Кройц попытался сделать вид, что не понимает, о чем речь, но быстро сообразил: из этого ничего не выйдет. Наморщил лоб, вроде бы припоминая.
— Карландер?
Громовой хохот.
— Кардель! Хо-хо… Карландер… какой я тебе Карландер? Микель Кардель! Битва у Гогланда! Ты на палубе, я в пушечном отсеке. Я потом перешел на «Ингеборг». А ты на «Турборг». Или как?
— «Стюрбьорн».
— Однополчане.
Кардель оседлал лавку и здоровой рукой обнял Кройца за плечи. Ни дать ни взять — старые боевые друзья, не раз спасавшие друг другу жизнь. Махнул хозяину — принеси-ка нам приятель, горло пересохло. И перегонного, и пива.
Кройц сделал вид, что засмущался, пролепетал что-то — я, мол, и так уже набрался по самые брови, — но Кардель был неумолим.
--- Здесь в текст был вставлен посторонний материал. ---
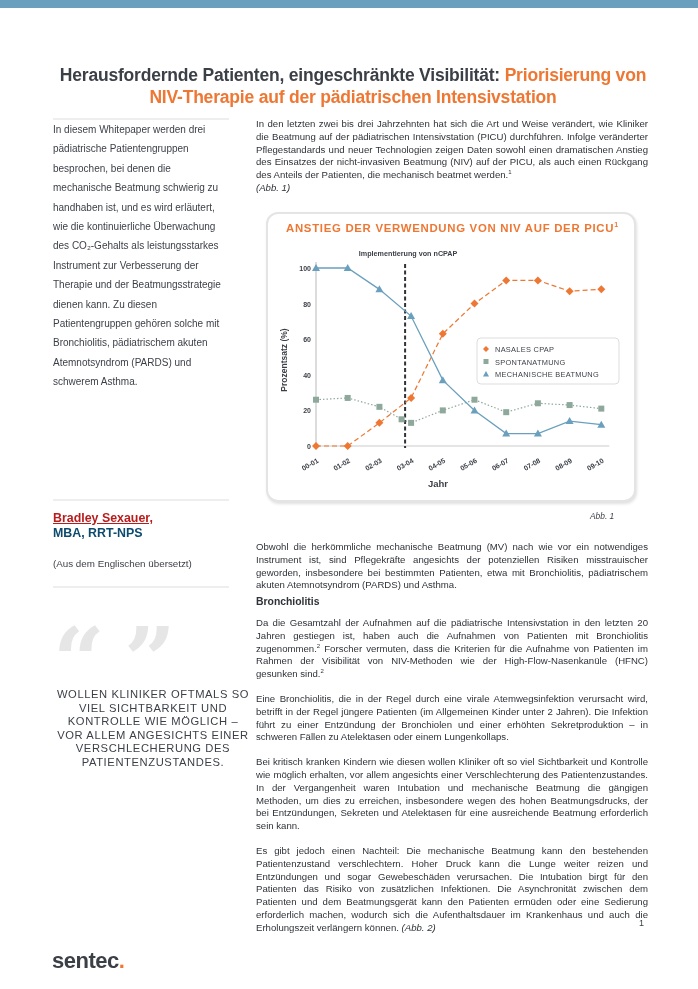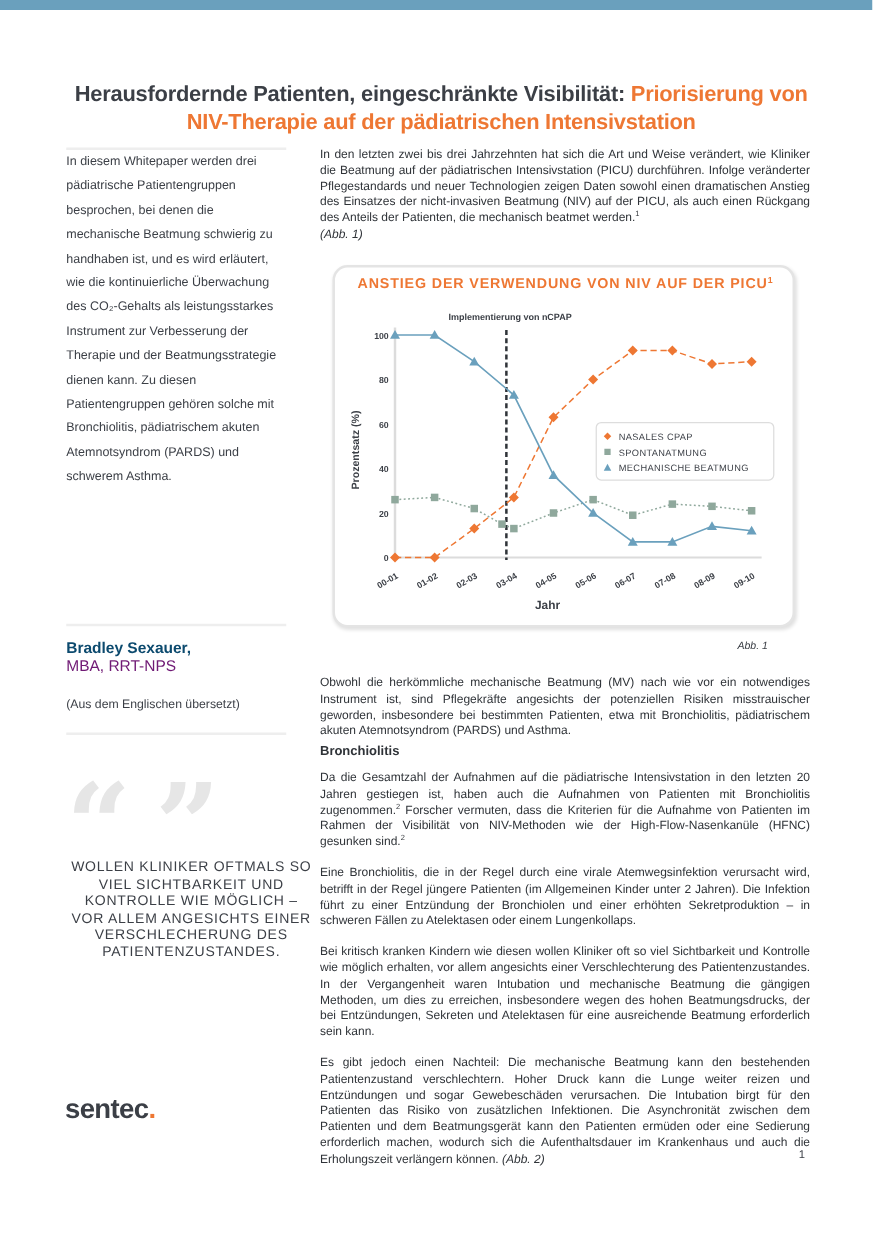--- a/index.html
+++ b/index.html
@@ -5,37 +5,37 @@
   * { box-sizing: border-box; margin: 0; padding: 0; }
   html, body { width: 698px; height: 989px; background: #ffffff; overflow: hidden; }
   body { position: relative; font-family: "Liberation Sans", sans-serif; color: #3b3f46; }
   .topbar { position: absolute; left: 0; top: 0; width: 698px; height: 8px; background: #6aa0bd; }
   .title { position: absolute; left: 53px; top: 64px; width: 600px; font-size: 17.5px; font-weight: bold; line-height: 22px; color: #3b3f46; letter-spacing: -0.2px; text-align: center; }
   .title .accent { color: #ee7733; }
   .sidebar { position: absolute; left: 53px; top: 118px; width: 176px; }
   .sidebar .rule { height: 2px; background: #eeeeee; }
   .intro { font-size: 10px; line-height: 19.4px; color: #3b3f46; }
   .author { position: absolute; left: 53px; top: 499px; width: 176px; }
-  .author-name { font-size: 12.4px; font-weight: bold; color: #0c4a6e; line-height: 15px; }
-  .author-cred { font-size: 12.4px; color: #701a75; line-height: 15px; }
+  .author-name { font-size: 12.4px; font-weight: bold; color: #b91c1c; line-height: 15px; text-decoration: underline; }
+  .author-cred { font-size: 12.4px; color: #0c4a6e; line-height: 15px; font-weight: bold; }
   .translated { margin-top: 17px; font-size: 9.8px; color: #3b3f46; }
   .author .rule { margin-top: 17px; height: 2px; background: #eeeeee; }
   .quote { position: absolute; left: 53px; top: 630px; width: 200px; }
   .quote-mark { font-family: "DejaVu Serif", serif; font-size: 90px; font-weight: bold; color: #e6e6e6; line-height: 60px; height: 58px; letter-spacing: -6px; }
   .quote-lead { margin-top: 12px; font-size: 11.2px; font-weight: bold; color: #ee7733; letter-spacing: 0.6px; line-height: 13.6px; }
   .quote-body { font-size: 11.2px; color: #3b3f46; letter-spacing: 0.6px; line-height: 13.6px; text-align: center; }
   .main { position: absolute; left: 256px; width: 392px; font-size: 9.6px; line-height: 12.8px; color: #2f3338; text-align: justify; }
   .main p { margin-bottom: 12px; }
   .main i { font-style: italic; }
   .main sup { font-size: 6px; vertical-align: super; line-height: 0; }
   .chart-box { position: absolute; left: 266px; top: 212px; width: 370px; height: 290px; border: 2px solid #e4e4e4; border-radius: 12px; box-shadow: 1px 2px 3px rgba(0,0,0,0.12); background: #fff; }
   .chart-title { position: absolute; left: 286px; top: 221px; font-size: 11.4px; font-weight: bold; color: #ee7733; letter-spacing: 0.7px; }
   .abb { position: absolute; left: 590px; top: 511px; font-size: 8.4px; font-style: italic; color: #3b3f46; }
   .bronch-head { position: absolute; left: 256px; top: 596px; font-size: 10.4px; font-weight: bold; color: #2f3338; }
-  .logo { position: absolute; left: 52px; top: 874px; font-size: 22px; font-weight: bold; color: #3b3f46; letter-spacing: -0.5px; }
+  .logo { position: absolute; left: 52px; top: 948px; font-size: 22px; font-weight: bold; color: #3b3f46; letter-spacing: -0.5px; }
   .logo .dot { color: #ee7733; }
   .pagenum { position: absolute; left: 639px; top: 918px; font-size: 9px; color: #3b3f46; }
   svg text { font-family: "Liberation Sans", sans-serif; }
 </style>
 </head>
 <body>
 
 <div class="topbar"></div>
 
 <h1 class="title">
— Я угощаю, пей, брат. Подлые времена на дворе, не с кем войну вспомнить.
Кройц попытался подыгрывать, но ледяная рука страха все сильнее сжимала желудок. Он даже протрезвел. По спине бежали струи холодного пота. Жизнь научила его не доверять случайным совпадениям. Человек, которого он несколько недель назад попытался убить и даже ранил слепым ударом кинжала, ни с того ни с сего щедро угощает — ему, видите ли, срочно припекло повспоминать выборгское позорище… Да они и знакомы-то были едва-едва, хорошо, если обменялись парой слов. Но делать нечего — постарался вызвать к жизни военные воспоминания.
И что же он помнил? Все, что говорил и Грю: Кардель, унтер-офицер, вроде бы знающий, с подчиненными держался строго, панибратства не позволял, но и не зверствовал, даже заботился вроде. Видно, знал: по-настоящему матросы выполняют приказ не из страха, а из уважения. Из страха, конечно, тоже бывает, но выполнят так, что лучше бы не выполняли.
Что еще? Ну да, хороший унтер, дело свое знал, но и не более того. Рожден подчиняться старшему по званию. Своего соображения ни на грош.
Кройц попробовал вспомнить, видел ли он когда-нибудь Карделя играющим в карты или в кости, да в любые игры, требующие хитрости, смекалки и хоть какого умения жульничать, — и не вспомнил. Даже среди простых матросов были поумнее. Деревенщина. Если не сказать — дуболом, из тех, что покорно идет на смерть по приказу.